What to do – Exactly reproduce the lines beginning with the line that includes "Sandalias VIA UNO" and ending with the last line of the data.

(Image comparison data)
* * * *

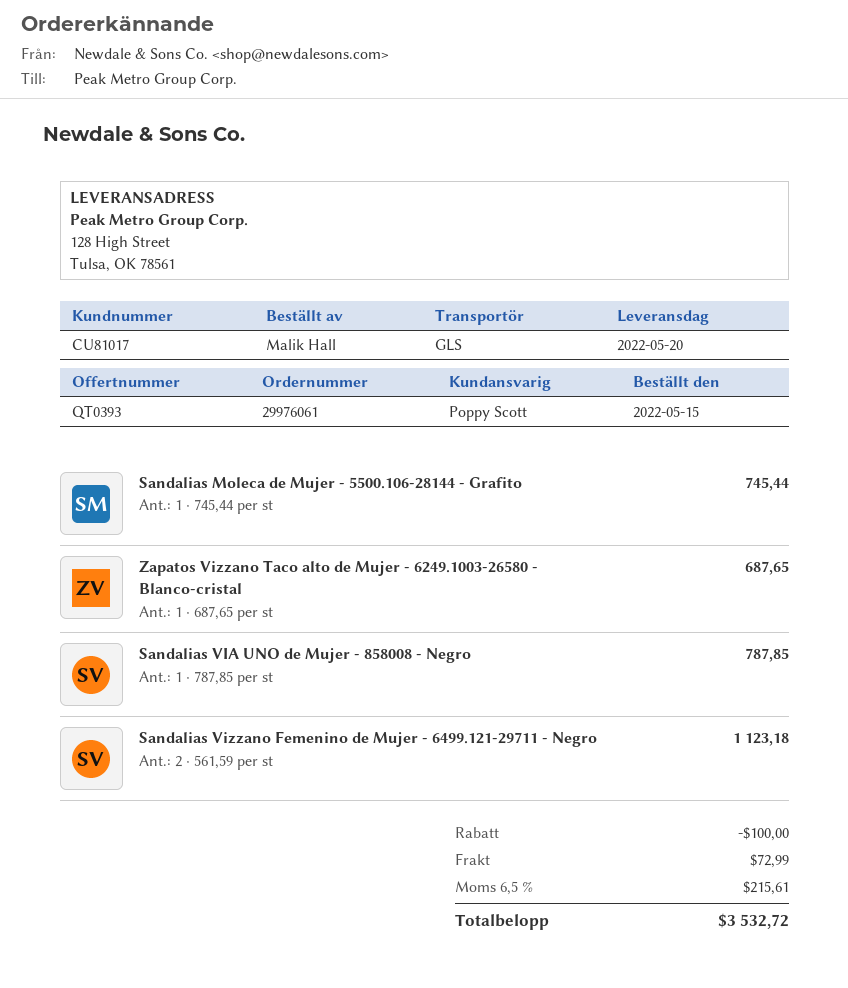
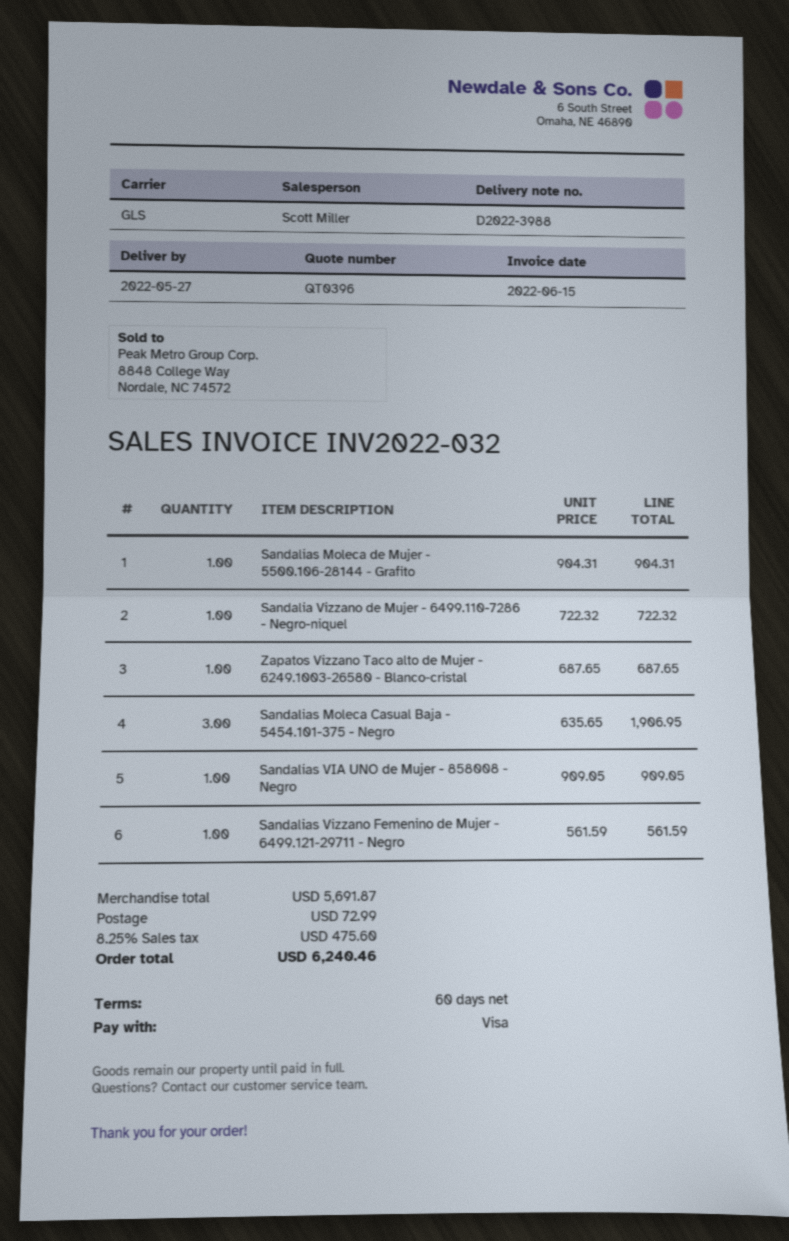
quote number: QT0393 -> QT0396
delivery date: 2022-05-20 -> 2022-05-27
sales rep: Poppy Scott -> Scott Miller
Sandalias Moleca de Mujer - 5500.106-28144 - Grafito: 1 x 745.44 = 745.44 -> 1 x 904.31 = 904.31
Sandalias VIA UNO de Mujer - 858008 - Negro: 1 x 787.85 = 787.85 -> 1 x 909.05 = 909.05
Sandalias Vizzano Femenino de Mujer - 6499.121-29711 - Negro: 2 x 561.59 = 1123.18 -> 1 x 561.59 = 561.59
Sandalia Vizzano de Mujer - 6499.110-7286 - Negro-niquel: none -> 1 x 722.32 = 722.32
Sandalias Moleca Casual Baja - 5454.101-375 - Negro: none -> 3 x 635.65 = 1906.95
discount: 100.00 -> none
tax: 6.5% = 215.61 -> 8.25% = 475.60
total: 3532.72 -> 6240.46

* * * *

Output below –
Sandalias VIA UNO de Mujer - 858008 - Negro: 1 x 787.85 = 787.85 -> 1 x 909.05 = 909.05
Sandalias Vizzano Femenino de Mujer - 6499.121-29711 - Negro: 2 x 561.59 = 1123.18 -> 1 x 561.59 = 561.59
Sandalia Vizzano de Mujer - 6499.110-7286 - Negro-niquel: none -> 1 x 722.32 = 722.32
Sandalias Moleca Casual Baja - 5454.101-375 - Negro: none -> 3 x 635.65 = 1906.95
discount: 100.00 -> none
tax: 6.5% = 215.61 -> 8.25% = 475.60
total: 3532.72 -> 6240.46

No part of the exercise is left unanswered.